# Mettwurst



## Wolfman (11/8/14)

Made some Metwurst the other day.

Here's how the process went:





Starting product.




Mincing.




Hanging over night. (With some home made Hotdogs)




Firing up the smoker.




Smoke baby smoke.




4 Hours in.




5 Hours in.




Out of the smoker and into the ice bath.




Let the Blooming begin.




The finished product.

Having lived in SA for some years we use to get Mettwurst from the supermarket. Now living in Victoria they don't know what it is! It is the German equivalent of salami. Now my set up at home is not conducive to salami making just yet. So I thought I'd have a crack at some Mettwurst. Glad I did! This stuff is the bomb! Will mix up the recipe next time but very happy with the results.
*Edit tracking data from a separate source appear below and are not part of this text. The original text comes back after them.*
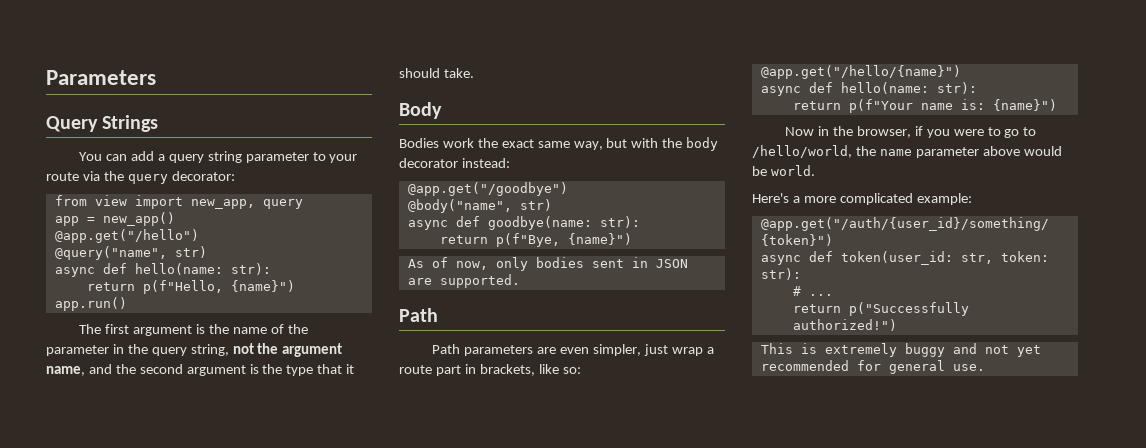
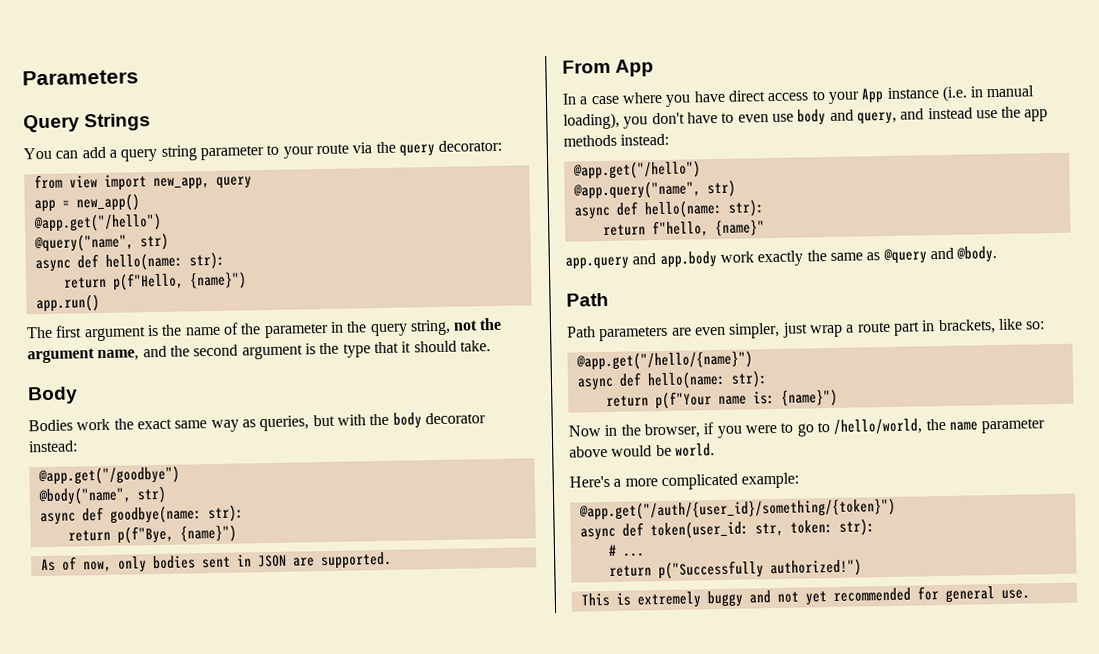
- Bodies work the exact same way, but with the body decorator instead:
+ Bodies work the exact same way as queries, but with the body decorator instead:
+ From App
+ In a case where you have direct access to your App instance (i.e. in manual loading), you don't have to even use body and query, and instead use the app methods instead:
+ @app.get("/hello")
+ @app.query("name", str)
+ async def hello(name: str):
+ return f"hello, {name}"
+ app.query and app.body work exactly the same as @query and @body.

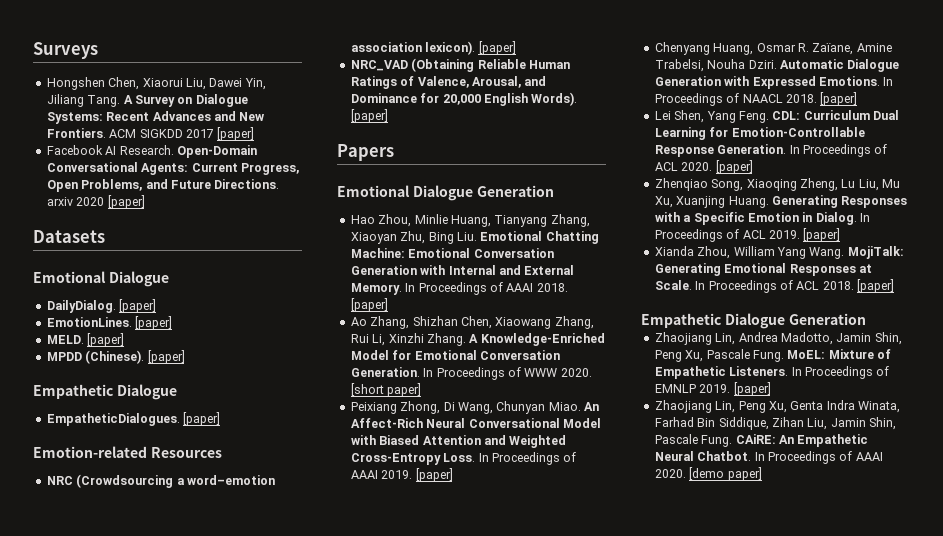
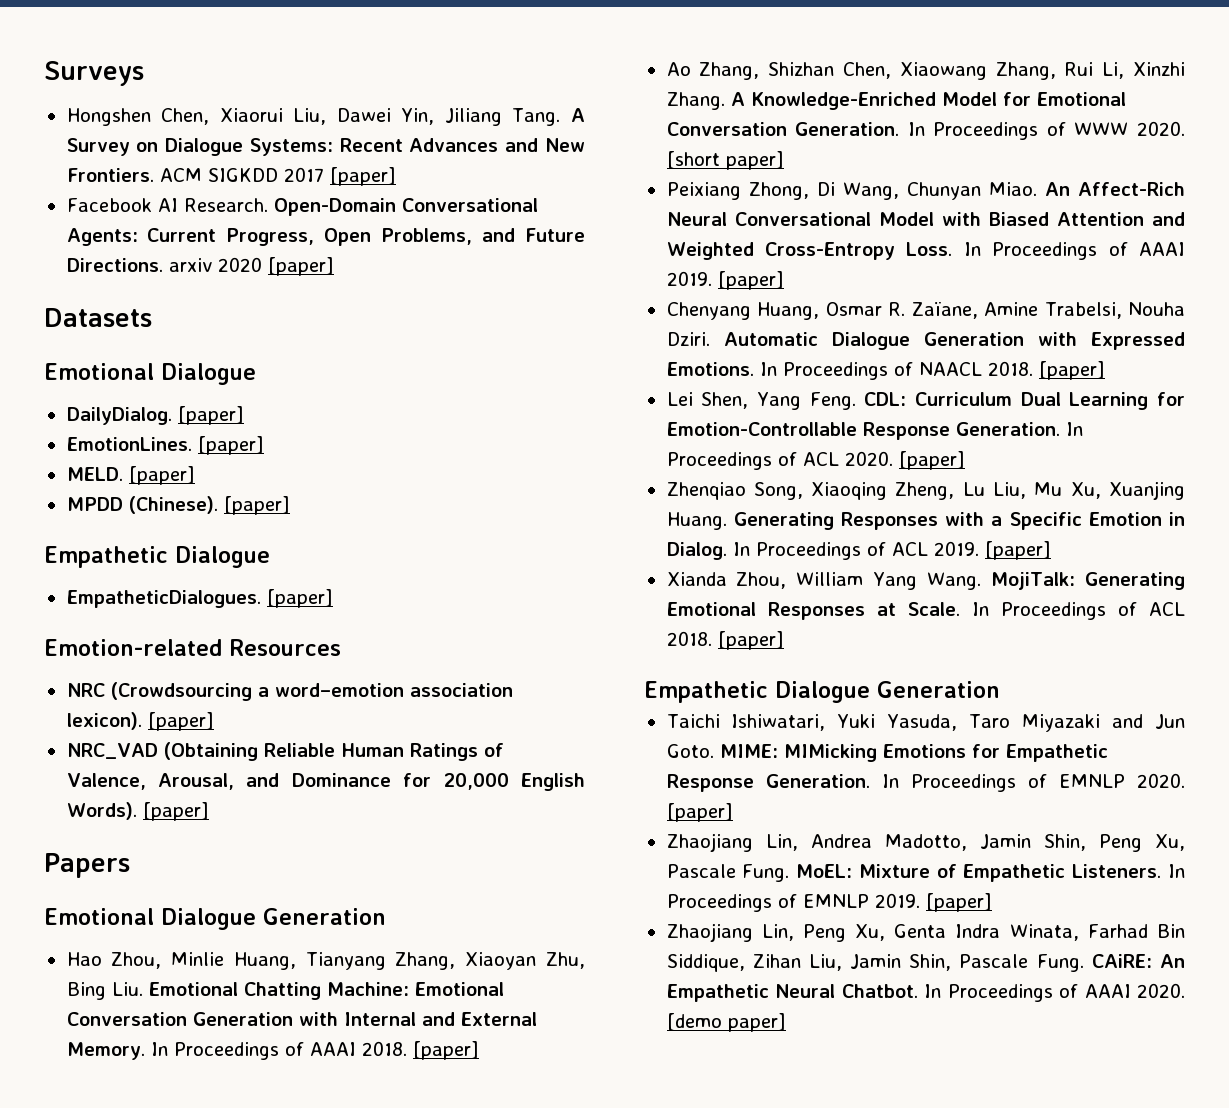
+ Taichi Ishiwatari, Yuki Yasuda, Taro Miyazaki and Jun Goto. MIME: MIMicking Emotions for Empathetic Response Generation. In Proceedings of EMNLP 2020. [paper]

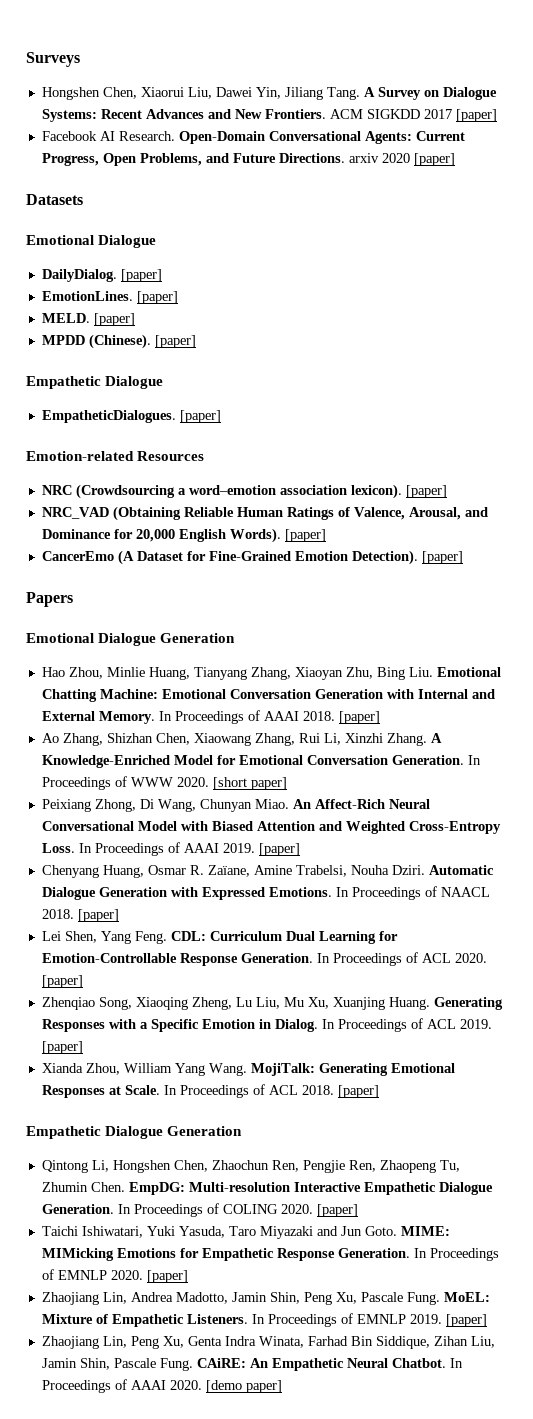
+ CancerEmo (A Dataset for Fine-Grained Emotion Detection). [paper]
+ Qintong Li, Hongshen Chen, Zhaochun Ren, Pengjie Ren, Zhaopeng Tu, Zhumin Chen. EmpDG: Multi-resolution Interactive Empathetic Dialogue Generation. In Proceedings of COLING 2020. [paper]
So if you don't have the drying facilities for making salami give this a rip! Even in summer this could be a great alternative to salami.

Anyone else keen on the smoked meat that is Mettwurst?


----------



## doon (11/8/14)

What temp did you smoke them at


----------



## Wolfman (11/8/14)

Around 50c. Temp did move up and down but keep a vigilant eye on it.


----------



## doon (11/8/14)

Is it hard to keep the gas smoker that low in temp?


----------



## Feldon (11/8/14)

Ah Mettwurst! I grew up in SA.

Many a school lunch was Mettwurst sandwiches.

One of those South Aussie things like Big Sars, Amgoorie Tea, and Kitchener Buns.


----------



## manticle (11/8/14)

I had mettwurst as a kid and I'm Vic born and bred. We used to get it from coles.
I loved it but I can bet that home made tastes way better.

Cold smoking minced meat at that temp - you use any nitrites or a heap of salt?


----------



## Wolfman (11/8/14)

doon said:


> Is it hard to keep the gas smoker that low in temp?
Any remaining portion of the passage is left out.